Logical. If FALSE (the default), displays a compact summary of the variable's values. For numeric, character, date/time, labelled, and factor variables, all unique non-missing values are shown when there are at most four; otherwise the first three values, an ellipsis (...), and the last value are shown. Values are sorted when appropriate (e.g., numeric, character, date). For factors, factor_levels controls whether observed or all declared levels are shown; level order is preserved. For labelled variables, prefixed labels are displayed via labelled::to_factor(levels = "prefixed"). If TRUE, all unique non-missing values are displayed.

include_na

Logical. If TRUE, unique missing value markers (<NA>, <NaN>) are appended at the end of the Values summary when present in the variable. This applies to all variable types. Literal strings "NA", "NaN", and "" are quoted to distinguish them from missing markers. If FALSE (the default), missing values are omitted from Values but still counted in the NAs column.

title

Optional character string displayed as the table caption. Defaults to "Codebook". Set to NULL to remove the title completely. When filename = NULL, the title is also used as the base for export filenames after conversion to a portable ASCII name.

filename

Optional character string used as the base for exported CSV, Excel, and PDF filenames. If NULL (the default), a portable filename is derived from title, falling back to "Codebook" when needed. File extensions are added by the browser/export engine.

factor_levels

Character. Controls how factor values are displayed in Values. "all" (the default; varlist() uses "observed") shows all declared levels, including unused levels. "observed" shows only levels present in the data, preserving factor level order.

Value

A DT::datatable object.

Details

  • The interactive datatable supports column sorting, global searching, and client-side export to various formats.

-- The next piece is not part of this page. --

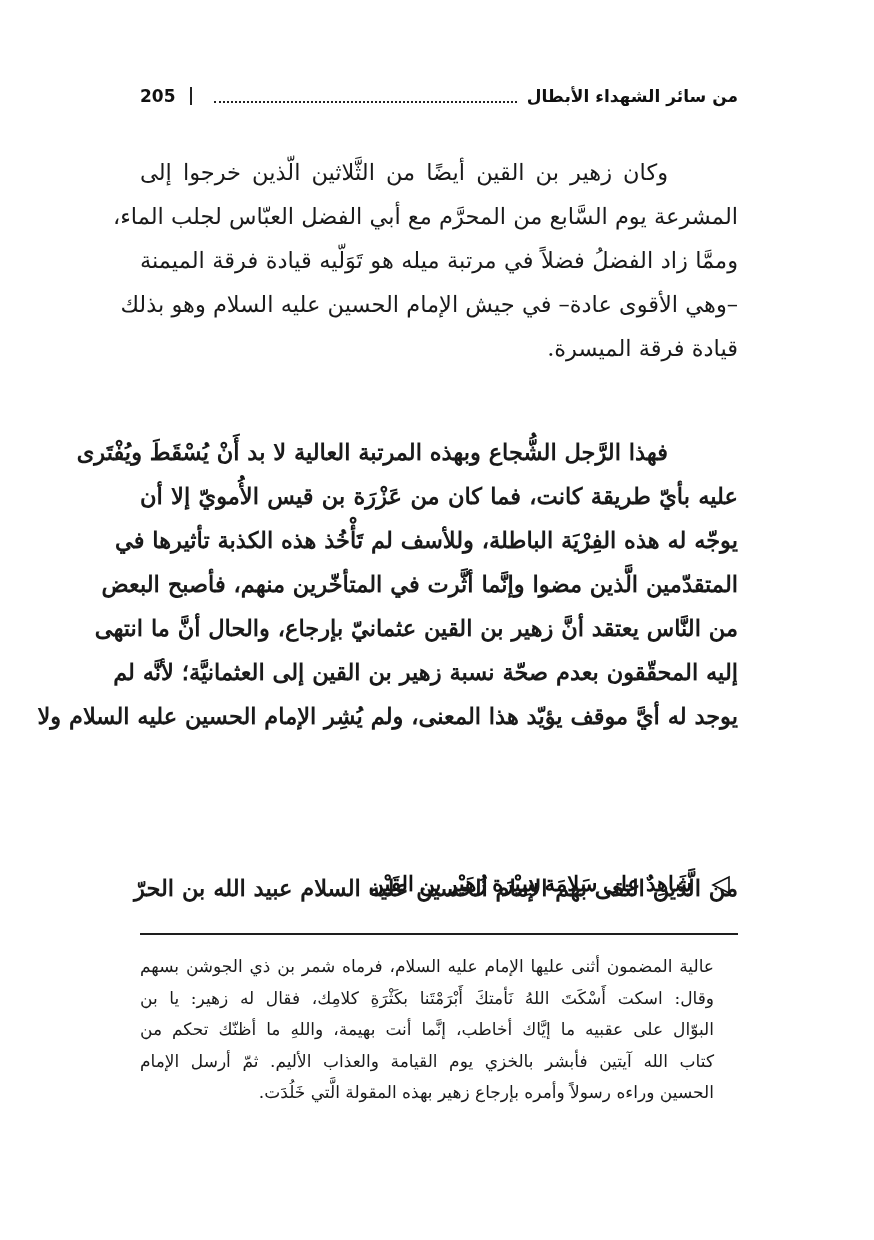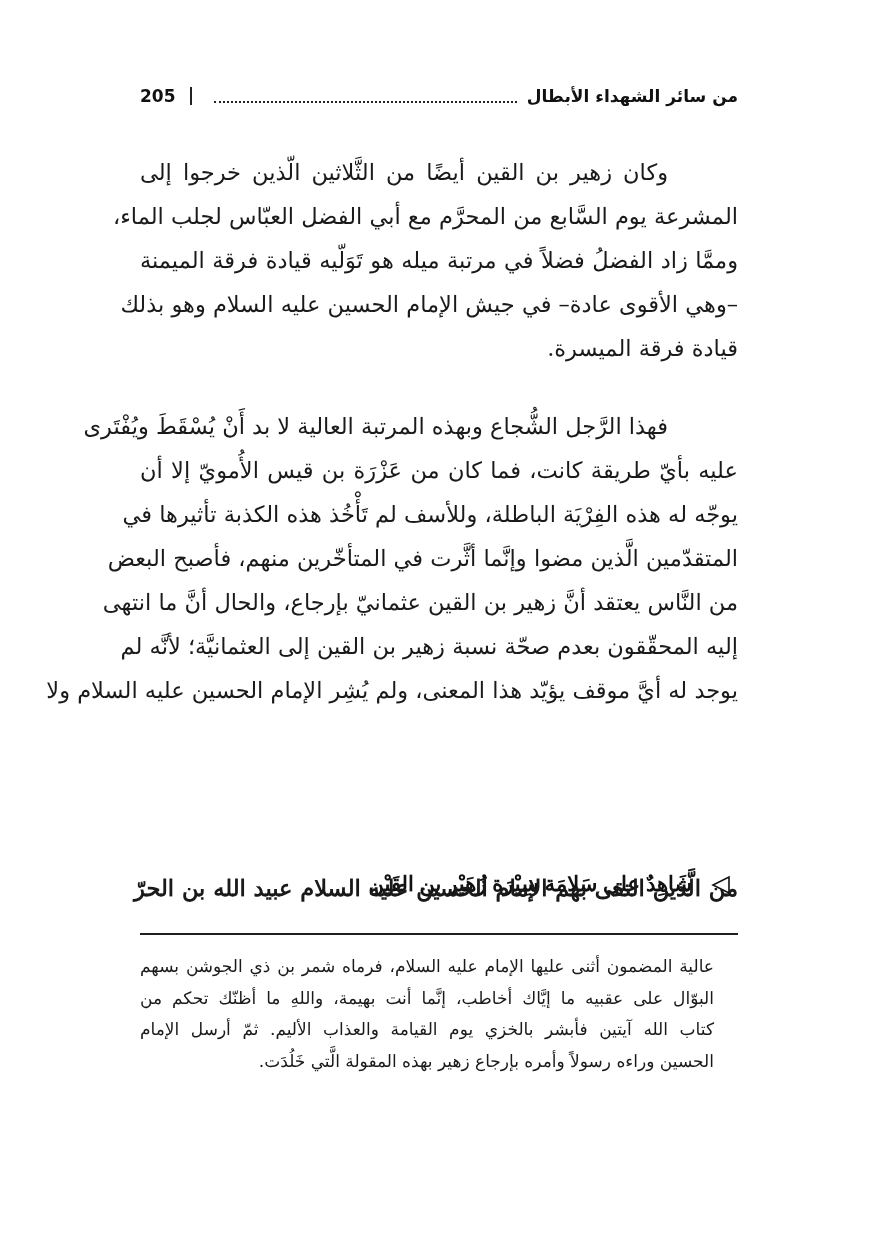"فهذا الرَّجل الشُّجاع وبهذه المرتبة" #para-2 { font-weight: none -> bold; top: 404px -> 430px }
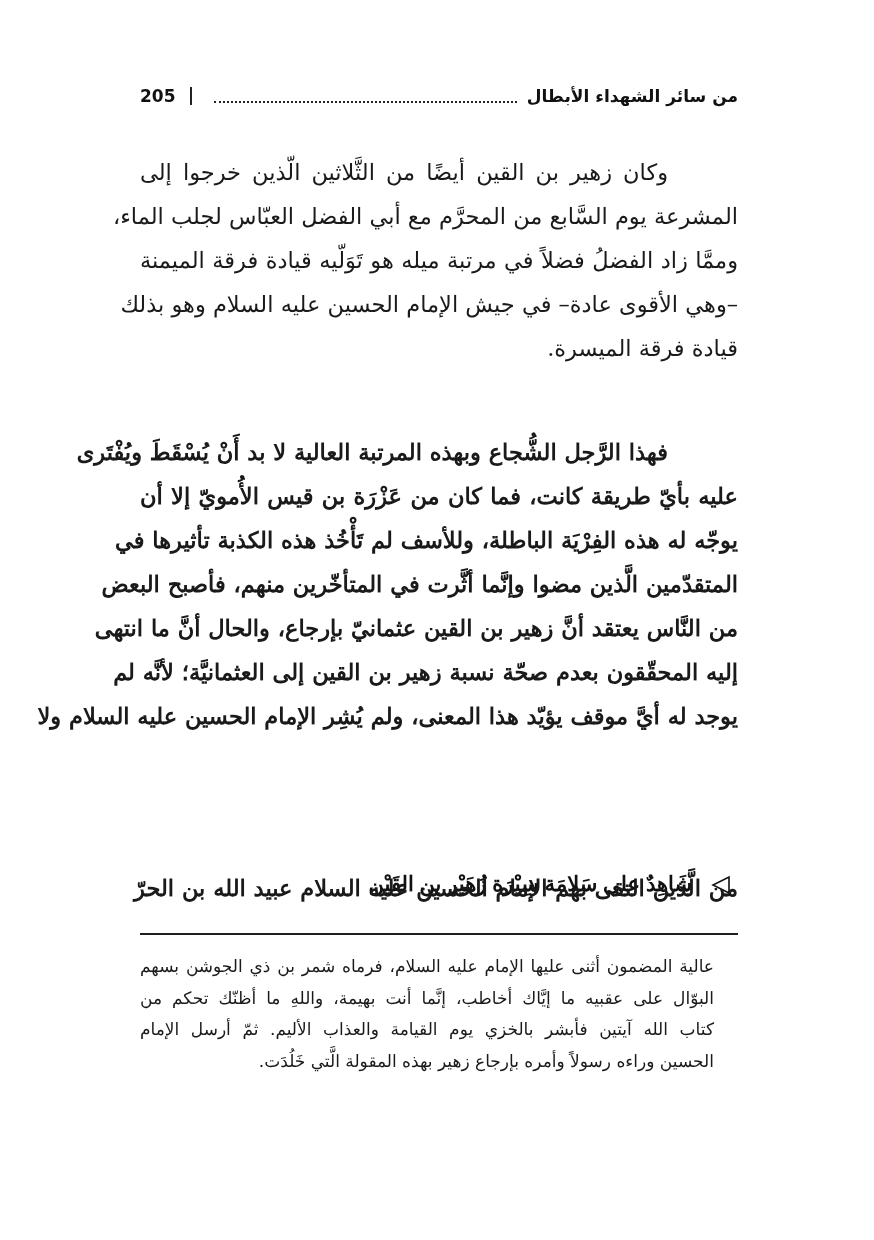"وقال: اسكت أَسْكَتَ اللهُ نَأمتكَ" span.fn-line { html: none -> <span>وقال: اسكت أَسْكَتَ اللهُ نَأمتكَ أَبْرَمْتَنا بكَثْرَةِ كلامِك، فقال له زهير: يا بن</span> }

  • Variable selection uses the same tidyselect interface as varlist().

  • By default, factor variables document all declared levels, including unused levels — appropriate for a schema-oriented codebook. This differs from varlist(), which defaults to "observed" to summarize observed data only. Pass factor_levels = "observed" to mirror varlist()'s default.

  • All exports occur client-side through the Viewer or Tab.

Dependencies

Requires the following package:

  • DT

See also

varlist() for generating the underlying variable summaries.

Other variable inspection: label_from_names(), varlist()

Examples

if (FALSE) { # \dontrun{
if (requireNamespace("DT", quietly = TRUE)) {
  code_book(sochealth)
  code_book(sochealth, starts_with("bmi"))
  code_book(sochealth, starts_with("bmi"), values = TRUE, include_na = TRUE)

  factors <- data.frame(
    group = factor(c("A", "B", NA), levels = c("A", "B", "C"))
  )
  code_book(
    factors,
    values = TRUE,
    include_na = TRUE,
    factor_levels = "observed"
  )

  code_book(
    sochealth,
    starts_with("bmi"),
    title = "BMI codebook",
    filename = "bmi_codebook"
  )
}
} # }